In the data below, how many lines include the word "text"? Give only the number.

GIVEN INFORMATION Start Marker

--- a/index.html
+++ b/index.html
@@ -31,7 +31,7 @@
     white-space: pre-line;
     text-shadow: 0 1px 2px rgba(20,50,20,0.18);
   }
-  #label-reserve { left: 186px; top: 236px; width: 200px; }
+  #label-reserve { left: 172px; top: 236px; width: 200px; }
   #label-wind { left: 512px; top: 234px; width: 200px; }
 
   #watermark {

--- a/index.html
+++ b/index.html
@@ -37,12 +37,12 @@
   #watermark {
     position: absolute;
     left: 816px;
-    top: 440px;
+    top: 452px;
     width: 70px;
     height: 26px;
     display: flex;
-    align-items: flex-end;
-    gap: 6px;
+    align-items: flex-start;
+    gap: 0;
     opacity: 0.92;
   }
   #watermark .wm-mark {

GIVEN INFORMATION End Marker
GIVEN INFORMATION Start Marker

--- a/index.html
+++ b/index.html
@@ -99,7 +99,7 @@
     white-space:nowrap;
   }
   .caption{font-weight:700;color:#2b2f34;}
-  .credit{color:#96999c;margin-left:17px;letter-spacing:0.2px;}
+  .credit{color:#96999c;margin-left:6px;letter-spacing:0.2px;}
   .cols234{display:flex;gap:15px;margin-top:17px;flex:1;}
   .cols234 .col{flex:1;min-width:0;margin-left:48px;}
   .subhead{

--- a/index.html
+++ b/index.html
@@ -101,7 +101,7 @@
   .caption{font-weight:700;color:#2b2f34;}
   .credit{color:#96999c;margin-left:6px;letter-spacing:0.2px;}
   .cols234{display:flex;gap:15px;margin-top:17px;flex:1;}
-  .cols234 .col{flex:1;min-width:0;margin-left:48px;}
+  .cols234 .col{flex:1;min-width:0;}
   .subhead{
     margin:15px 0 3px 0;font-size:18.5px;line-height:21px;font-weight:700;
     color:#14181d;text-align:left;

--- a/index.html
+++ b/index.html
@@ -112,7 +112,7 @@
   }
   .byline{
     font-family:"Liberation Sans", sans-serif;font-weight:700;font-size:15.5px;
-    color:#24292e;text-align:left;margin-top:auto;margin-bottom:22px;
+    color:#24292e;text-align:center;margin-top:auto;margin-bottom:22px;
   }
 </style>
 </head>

GIVEN INFORMATION End Marker

▸ **ANSWER SPACE**
4